Bitcoin has been bouncing around the $9,500 marker for around two months now, as it struggles to break through the key psychological resistance located at $10,000. Even considering the current climate, Bitcoin still stands at a not so modest 30% gain since the beginning of January. However, this is not to say there hasn’t been volatility. In that time, Bitcoin has bounced back fiercely, from a low of approximately $3,500, after we witnessed its major tipping point as COVID-19 fears drove large-scale liquidations on March 12th.
Looking back to three months prior and pre-COVID-19, the world looked like a very different place. One of the only similarities you could draw on is that global equities still seem to be on a bullish trajectory, with no end in sight. Apart from usually, there is an end, and investors are avidly looking to plan their escape if one does eventually reveal itself.
J.P. Morgan, a known critic of Bitcoin, recently came forward with a rather estranged compliment, which stemmed from a report led by head of their US interest rate derivatives strategy Joshua Younger and cross asset research analyst Nikolaos Panigirtzoglou, stating that Bitcoin is beginning to show “longevity as an asset class”.
J.P. Morgan strategists cite, in an article published by Bloomberg on Friday, that although from a price perspective, Bitcoin was tackled by the largest spout of volatility of all asset classes, due to the fact that its market price only dipped below ‘the cost to mine’ very briefly, before rebounding fiercely, gives promise to Bitcoin’s maturity and resilient market structure.
This point-of-view can only be reinforced by Bitcoin’s incomparable performance against currencies, equities, Treasuries and gold in the midst of the crisis. It’s also worth mentioning that although Bitcoin saw among the most severe drops in liquidity around the peak of the crisis, the disruption unwound itself much faster than other asset classes.
Developments from our side of the field come from Grayscale Investments, specifically their Bitcoin Trust. The long-standing investment trust enables accredited investors to gain access and exposure to the price movement of Bitcoin in the form of a traditional security without buying, storing and safekeeping Bitcoin directly. Neat hey?
Recently, Grayscale have seen a gigantic influx in institutional interest for their Trust, resulting in them being able to on-board $400 million worth of investment so far in Q2 (as of May 28th). It is also worth noting that a massive 88% of this investment came from institutions, the majority being hedge-funds. This consequently translates to Grayscale Investments purchasing approximately 18,910 Bitcoin since the halving on May 11th. However, due to the 50% reduction in Bitcoin mining rewards, which is the potential flow of new Bitcoin coming onto the market, miners have only been able to generate 12,337 Bitcoin since the halving.
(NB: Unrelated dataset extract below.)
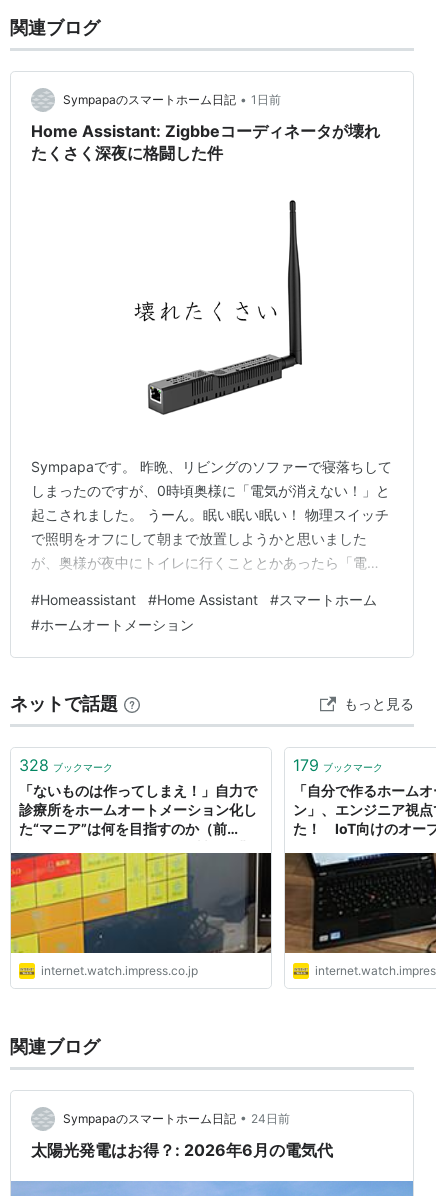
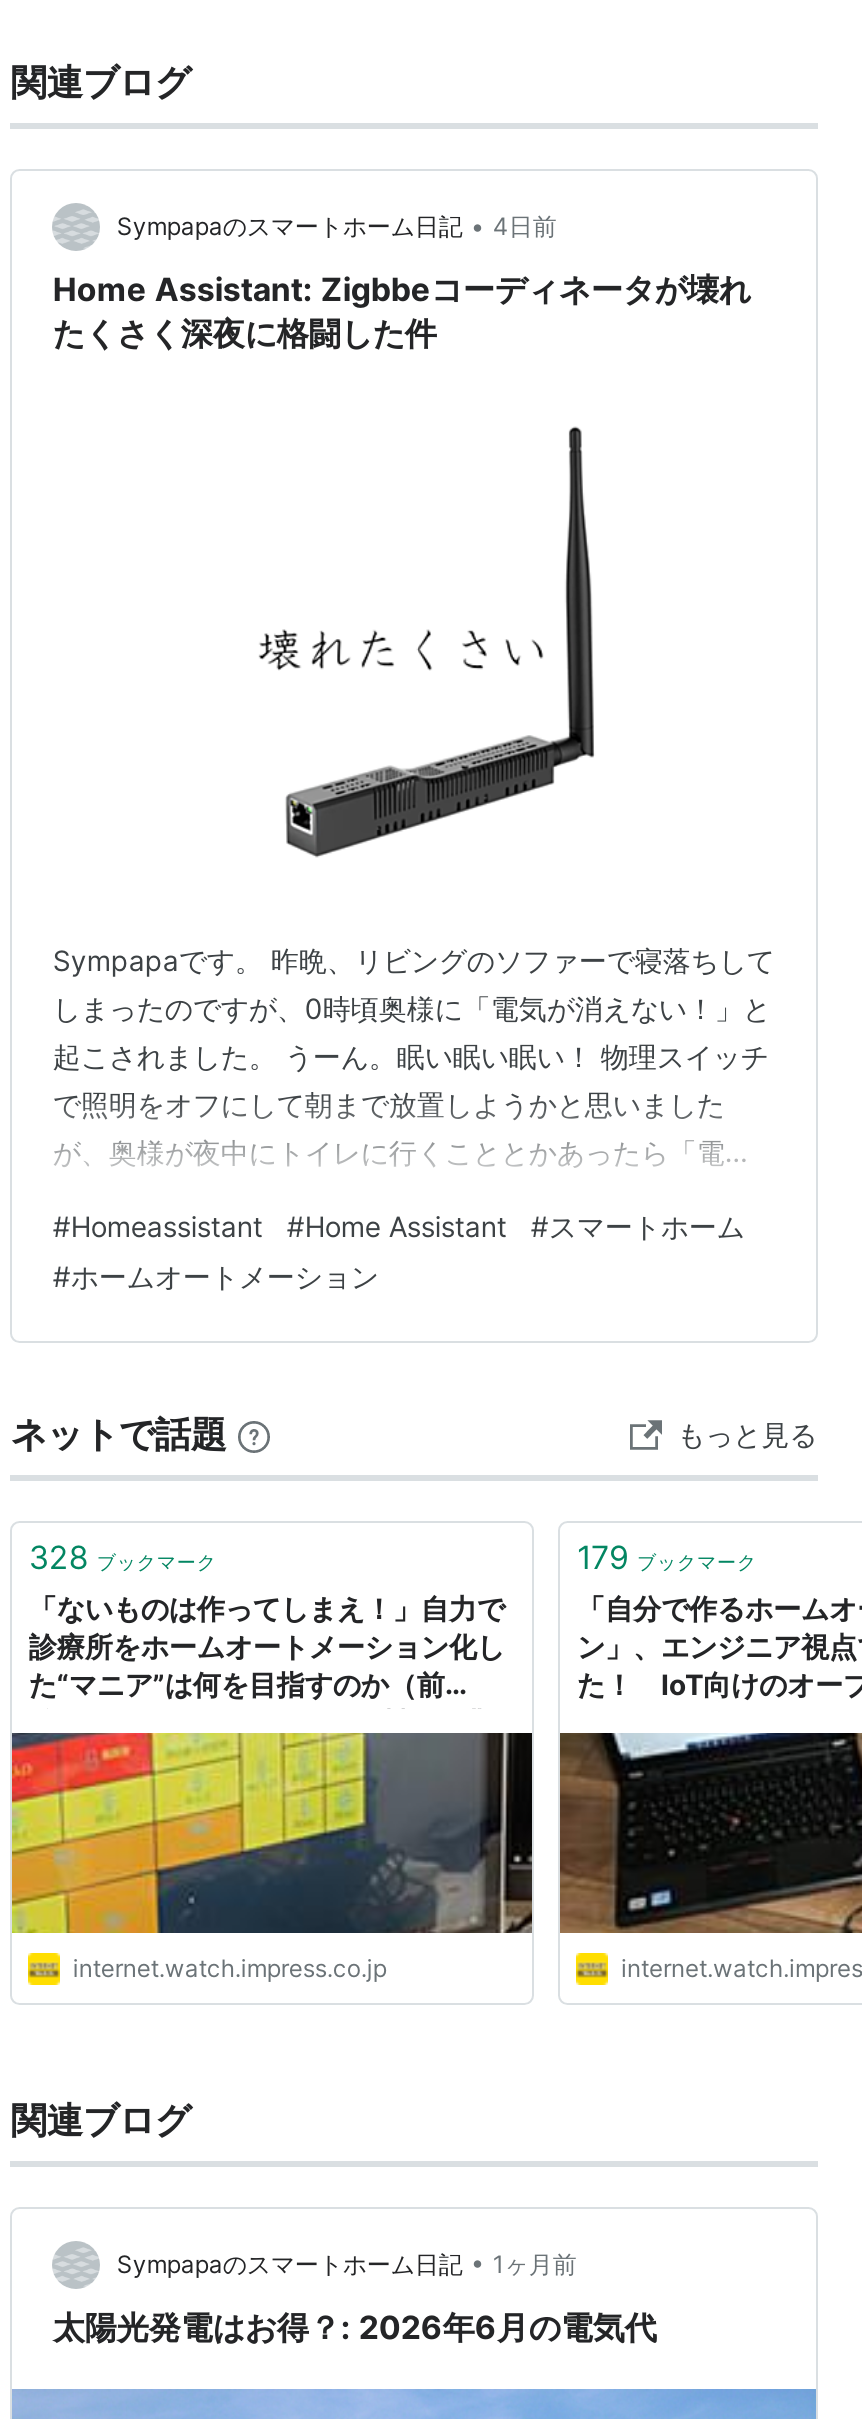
- Sympapaのスマートホーム日記 • 1日前
+ Sympapaのスマートホーム日記 • 4日前

- Sympapaのスマートホーム日記 • 24日前
+ Sympapaのスマートホーム日記 • 1ヶ月前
Theoretically, this means that Grayscale Investments have single-handedly bought all newly generated Bitcoin that have come onto the market since the halving… and then some. This level of buying power coming from one single entity begs the immediate question: what happens to Bitcoin’s market price once more institutions begin to dabble in the digital dimension?
According to a recent report published by KKR, a globally renown asset manager, based out in the U.S. Currently, ultra-high net worth individuals have adopted an average portfolio allocation of 46% to alternative assets. This fact aligns quite nicely with Glassnode’s The Week On-Chain report, which states that the population of Bitcoin ‘whales’ (investors with holdings equating to 1000BTC or more) is on the rise, and fast approaching levels not seen since September 2017. When Bitcoin was on a yearlong steady increase, and sitting just above $5,000, before reaching its all-time high of $20,000 as fast as December.
The evidence shows that it’s clear there is a growing demand for investment vehicles that can elicit institutions and investors of a higher net worth access to Bitcoin and other cryptocurrencies. But, the news isn’t all optimistic, as we discovered two weeks ago, when word rapidly spread that the wealth management division at Goldman Sachs recently held a presentation in which they described Bitcoin and cryptocurrencies as “not a viable asset class”. But, of course, as we all know by now, it’s important to take into consideration that these organisations encompass multiple departments and sectors which span across the globe. All of whom are likely to have a slightly different perspective on the same matter.
It is also worth noting that in September 2018, Goldman Sachs Chief Financial Officer Martin Chavez said the bank was working on a Bitcoin derivative to meet the demand from clients.
We can safely say that, although Goldman Sachs remain undecided about Bitcoin and its future. There is no doubt that institutional adoption is rapidly growing and with J.P. Morgan reportedly opening accounts for crypto exchanges (namely Coinbase and Gemini), the perception of major financial conglomerates may change sooner than we anticipate.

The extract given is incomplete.